The myth is also born of the "white man's burden". For hundreds of years, remote Pakistani villagers have eked out a primitive existence cut off from the benefits of knowledge and education. But when a gentle white giant rides into town bearing the light of knowledge, all their problems are lifted. There are also typical themes, such as the "noble savage" (the simple, gentle people of Korphe who have such little contact with Westerners that Mortenson fears for them becoming "corrupted" by being "exposed" to Westerners) and the "violent savage" (only through bringing the civilization of Western-style secular education can we overcome the extremism of "radical Islam" and thereby fight Terrorism).
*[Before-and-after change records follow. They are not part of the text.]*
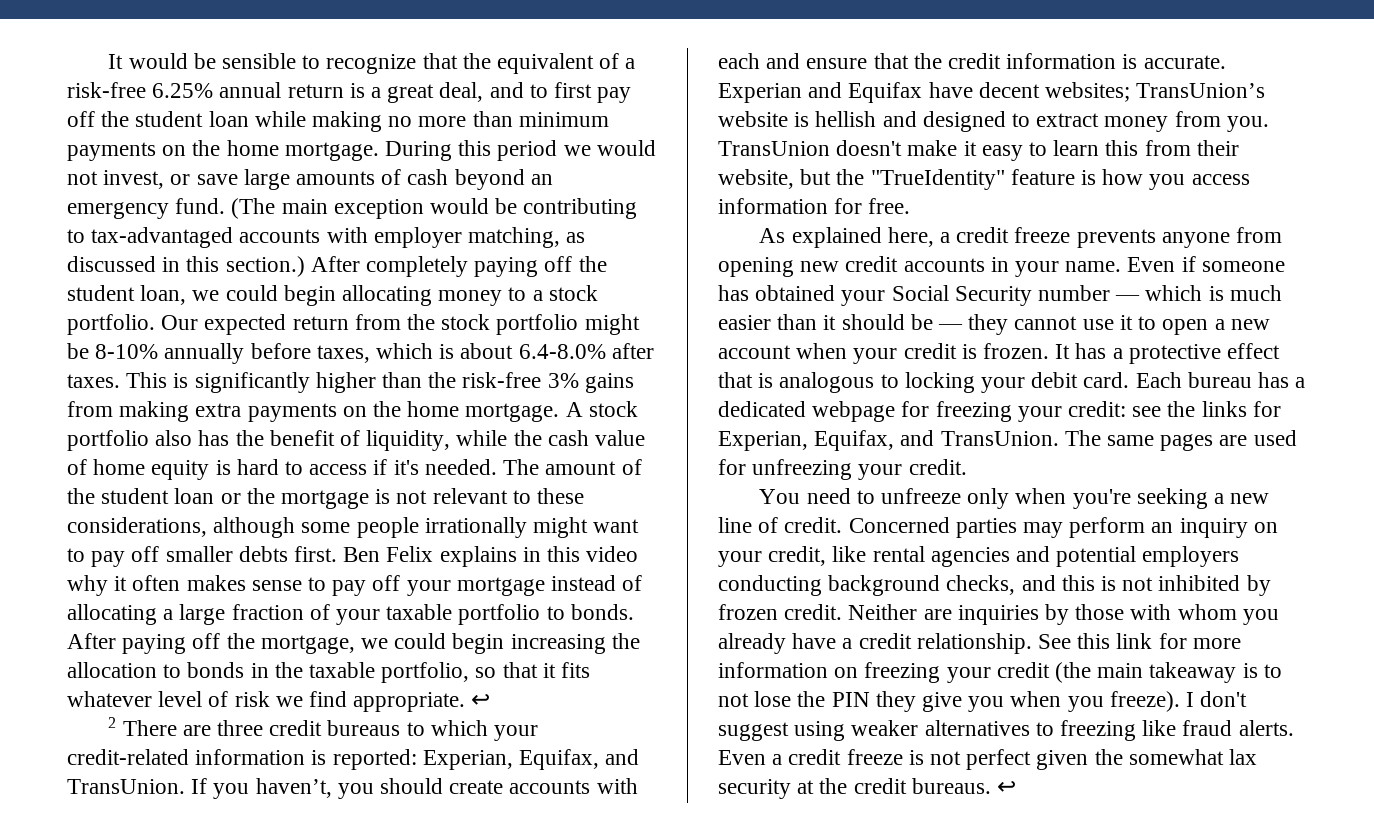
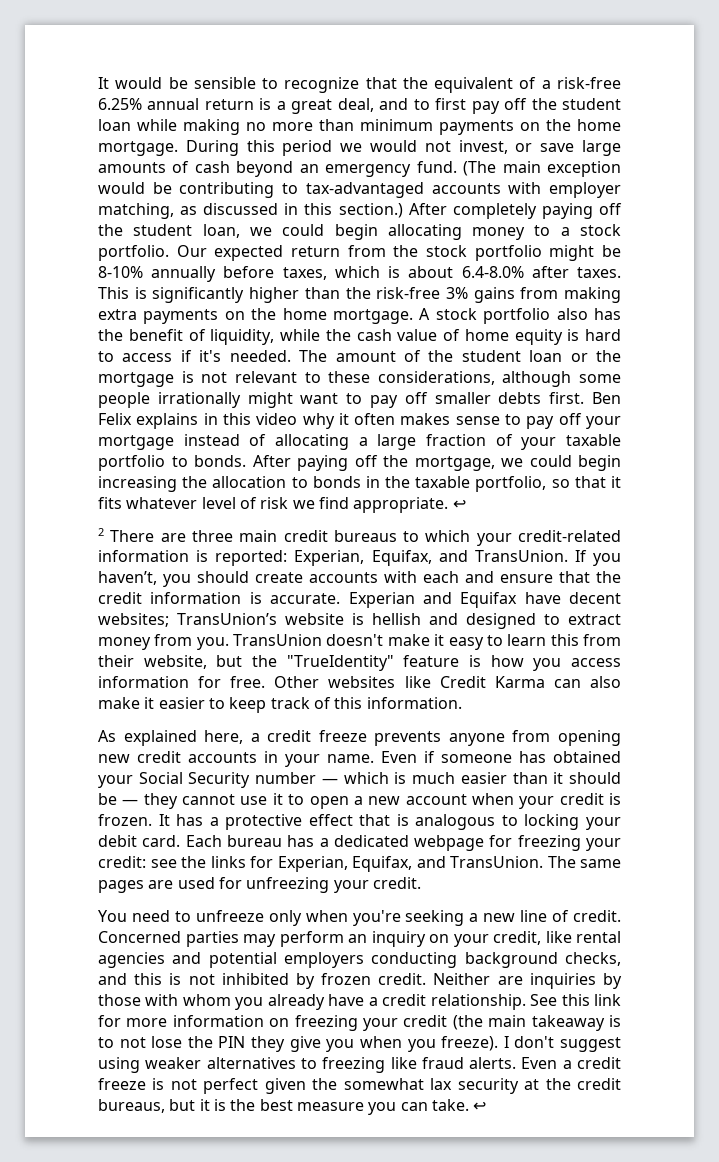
- 2 There are three credit bureaus to which your credit-related information is reported: Experian, Equifax, and TransUnion.
+ 2 There are three main credit bureaus to which your credit-related information is reported: Experian, Equifax, and TransUnion.
+ Other websites like Credit Karma can also make it easier to keep track of this information.
- Even a credit freeze is not perfect given the somewhat lax security at the credit bureaus.
+ Even a credit freeze is not perfect given the somewhat lax security at the credit bureaus, but it is the best measure you can take.

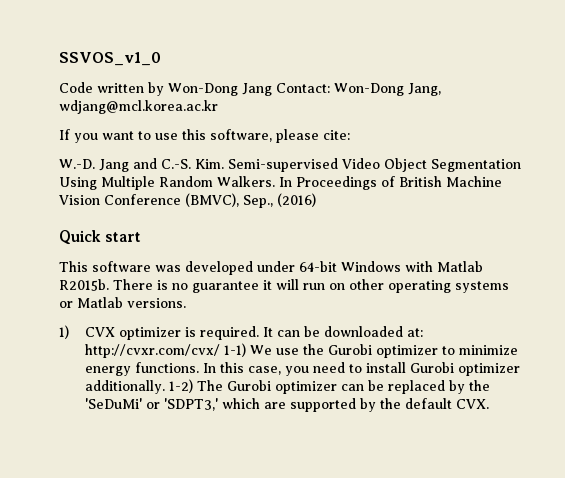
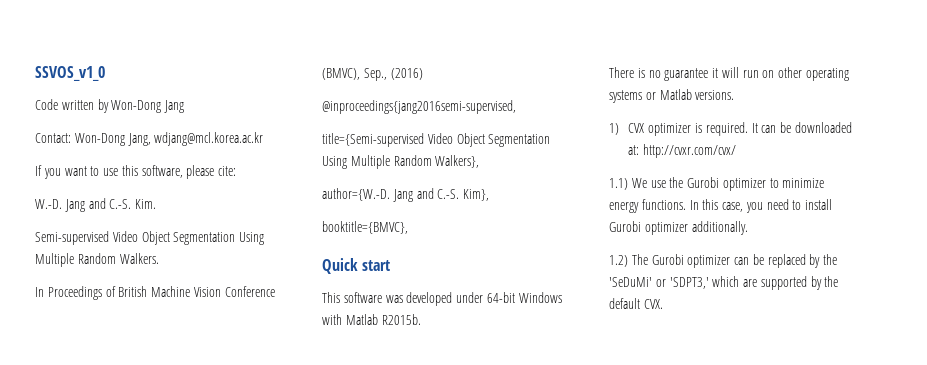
- Code written by Won-Dong Jang Contact: Won-Dong Jang, wdjang@mcl.korea.ac.kr
+ Code written by Won-Dong Jang
+ Contact: Won-Dong Jang, wdjang@mcl.korea.ac.kr
- W.-D. Jang and C.-S. Kim. Semi-supervised Video Object Segmentation Using Multiple Random Walkers. In Proceedings of British Machine Vision Conference (BMVC), Sep., (2016)
+ W.-D. Jang and C.-S. Kim.
+ Semi-supervised Video Object Segmentation Using Multiple Random Walkers.
+ In Proceedings of British Machine Vision Conference (BMVC), Sep., (2016)
+ @inproceedings{jang2016semi-supervised,
+ title={Semi-supervised Video Object Segmentation Using Multiple Random Walkers},
+ author={W.-D. Jang and C.-S. Kim},
+ booktitle={BMVC},
- This software was developed under 64-bit Windows with Matlab R2015b. There is no guarantee it will run on other operating systems or Matlab versions.
+ This software was developed under 64-bit Windows with Matlab R2015b.
+ There is no guarantee it will run on other operating systems or Matlab versions.
- It can be downloaded at: http://cvxr.com/cvx/ 1-1) We use the Gurobi optimizer to minimize energy functions.
+ It can be downloaded at: http://cvxr.com/cvx/
+ 1.1) We use the Gurobi optimizer to minimize energy functions.
- In this case, you need to install Gurobi optimizer additionally. 1-2) The Gurobi optimizer can be replaced by the 'SeDuMi' or 'SDPT3,' which are supported by the default CVX.
+ In this case, you need to install Gurobi optimizer additionally.
+ 1.2) The Gurobi optimizer can be replaced by the 'SeDuMi' or 'SDPT3,' which are supported by the default CVX.

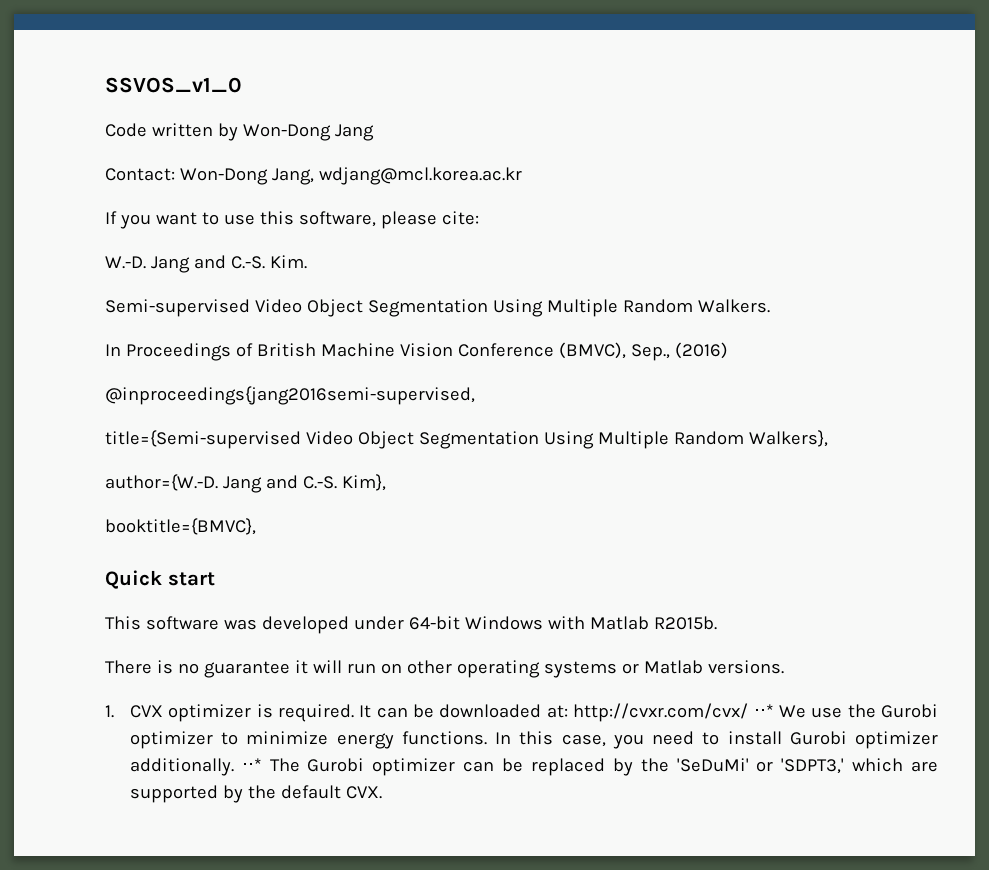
- 1) CVX optimizer is required.
+ 1. CVX optimizer is required.
- It can be downloaded at: http://cvxr.com/cvx/
- 1.1) We use the Gurobi optimizer to minimize energy functions.
+ It can be downloaded at: http://cvxr.com/cvx/ ⋅⋅* We use the Gurobi optimizer to minimize energy functions.
- In this case, you need to install Gurobi optimizer additionally.
- 1.2) The Gurobi optimizer can be replaced by the 'SeDuMi' or 'SDPT3,' which are supported by the default CVX.
+ In this case, you need to install Gurobi optimizer additionally. ⋅⋅* The Gurobi optimizer can be replaced by the 'SeDuMi' or 'SDPT3,' which are supported by the default CVX.

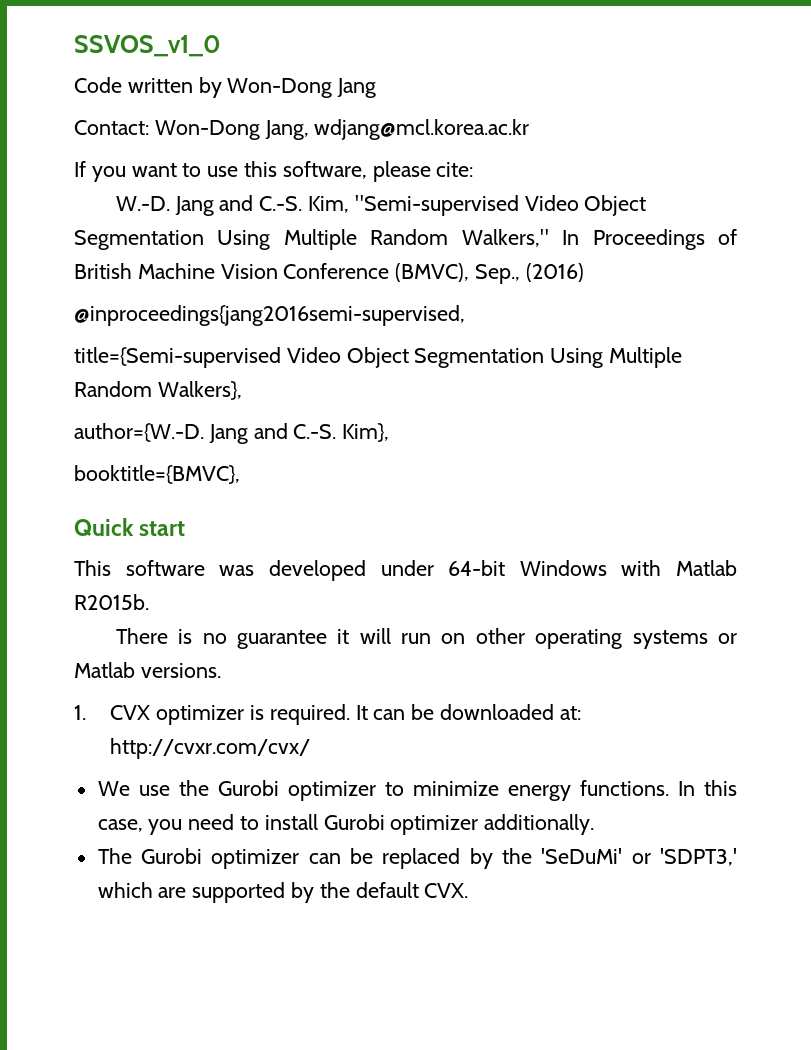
- W.-D. Jang and C.-S. Kim.
- Semi-supervised Video Object Segmentation Using Multiple Random Walkers.
- In Proceedings of British Machine Vision Conference (BMVC), Sep., (2016)
+ W.-D. Jang and C.-S. Kim, "Semi-supervised Video Object Segmentation Using Multiple Random Walkers," In Proceedings of British Machine Vision Conference (BMVC), Sep., (2016)
- It can be downloaded at: http://cvxr.com/cvx/ ⋅⋅* We use the Gurobi optimizer to minimize energy functions.
+ It can be downloaded at: http://cvxr.com/cvx/
+ We use the Gurobi optimizer to minimize energy functions.
- In this case, you need to install Gurobi optimizer additionally. ⋅⋅* The Gurobi optimizer can be replaced by the 'SeDuMi' or 'SDPT3,' which are supported by the default CVX.
+ In this case, you need to install Gurobi optimizer additionally.
+ The Gurobi optimizer can be replaced by the 'SeDuMi' or 'SDPT3,' which are supported by the default CVX.

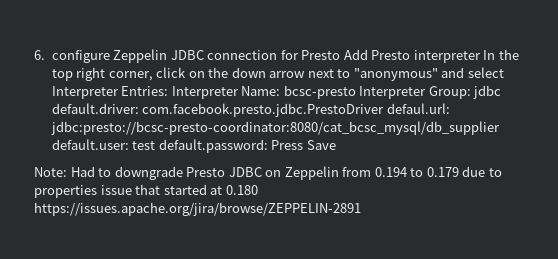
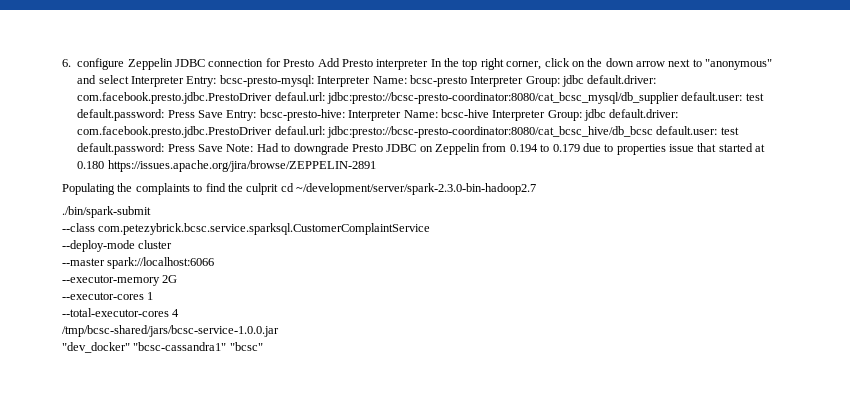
- 6. configure Zeppelin JDBC connection for Presto Add Presto interpreter In the top right corner, click on the down arrow next to "anonymous" and select Interpreter Entries:
+ 6. configure Zeppelin JDBC connection for Presto Add Presto interpreter In the top right corner, click on the down arrow next to "anonymous" and select Interpreter Entry: bcsc-presto-mysql:
- Press Save
- Note:
+ Press Save Entry: bcsc-presto-hive: Interpreter Name: bcsc-hive Interpreter Group: jdbc default.driver: com.facebook.presto.jdbc.PrestoDriver defaul.url: jdbc:presto://bcsc-presto-coordinator:8080/cat_bcsc_hive/db_bcsc default.user: test default.password: Press Save Note:
+ Populating the complaints to find the culprit cd ~/development/server/spark-2.3.0-bin-hadoop2.7
+ ./bin/spark-submit
+ --class com.petezybrick.bcsc.service.sparksql.CustomerComplaintService
+ --deploy-mode cluster
+ --master spark://localhost:6066
+ --executor-memory 2G
+ --executor-cores 1
+ --total-executor-cores 4
+ /tmp/bcsc-shared/jars/bcsc-service-1.0.0.jar
+ "dev_docker" "bcsc-cassandra1" "bcsc"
I'm sure that Mortenson's intentions at least at first were basically good. He was raised in a missionary family among Tanzanians around Mt. Kilimanjaro. He was raised to believe in helping the "less fortunate" as a way of life. In fact, as a life-long outsider, I'd guess that giving to others is an unconscious way of trying to fit in and be accepted. But at some point the myth of Mortenson as savior took over the reality of Mortenson the fallible human being, both in his own mind and the minds of his followers. Mortenson's human failings - his lack of time sense, his disorganization and lack of concern for safety, for example - ceased being foibles that needed to be checked and balanced, but rather endearing personality traits of a true independent trail-blazer who can't be held back by such bureaucratic annoyances.
Mortenson's story, like that of James Frey, couldn't be told as fiction - it wouldn't be believable. But somehow by telling it as "truth", the very unbelievableness of it all is what makes it believable, at least for those who want to believe. If I learned anything from my parents it was, if it seems too good to be true, it probably is.